Through it all, I wonder. Would it be different? If I spoke Arabic, wielding a dual identity (“I’m Irish-Lebanese/American-Moroccan/Egyptian-German”) as many elite Egyptians do so adroitly? If I’d been here a year ago, when “it all happened”? If I disguised my short hair with a hijab, playing dress-up for the day?
“Yasqut yasqut hukm al a’skar!” (“Down, down with military rule!”). I understand the chant, but never would I dream of chanting along. The words don’t fit right in my mouth; there’s no history to back them up.
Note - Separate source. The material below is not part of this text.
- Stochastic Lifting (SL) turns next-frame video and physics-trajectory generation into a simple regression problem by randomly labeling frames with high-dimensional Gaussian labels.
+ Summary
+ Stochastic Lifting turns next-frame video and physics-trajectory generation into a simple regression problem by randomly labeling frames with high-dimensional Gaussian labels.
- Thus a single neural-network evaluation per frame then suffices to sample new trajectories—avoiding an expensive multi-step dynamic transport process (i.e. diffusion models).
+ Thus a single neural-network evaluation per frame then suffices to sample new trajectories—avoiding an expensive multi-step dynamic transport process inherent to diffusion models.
I’m an observer, and yet there’s a sense of ownership to it all, however false. I chose to be here, now, at this moment. For the rest of my life, I’ll follow the news in Egypt. My head will shoot up whenever someone mentions the country. I’ll bond with others: Oh really, you’ve been there too? I’ll have a drunken conversation with a Sudanese taxi driver en route to the bar. I’ll trail a pair of women in the streets, stumbling up against their skirts, because they’re speaking in Arabic. On boring days filled with longing for something more, I’ll dig out my passport and flip through the stamps. The ink, stark on blue speckled pages, gives entry and exit dates, nothing more. I struggle to connect the disparate experiences, but perhaps that’s the point. I drift, not a tourist and never a local, and my feet sometimes brush the ground. Occasionally I’ll try to dig in my heels, saying loudly that I belong in spite of everything—as if, by repetition, the words might come true.
In Tahrir, my tongue toddles through words like it’s learning to walk again. Sounding out, letter by letter: ??. UB-e-l-e-d-y. Beledy? Oh, beledy—my country. The words ripple on a homemade banner. Nearby, a child watches me from her father’s shoulders, strips of red-white-black paint peeling from her cheeks.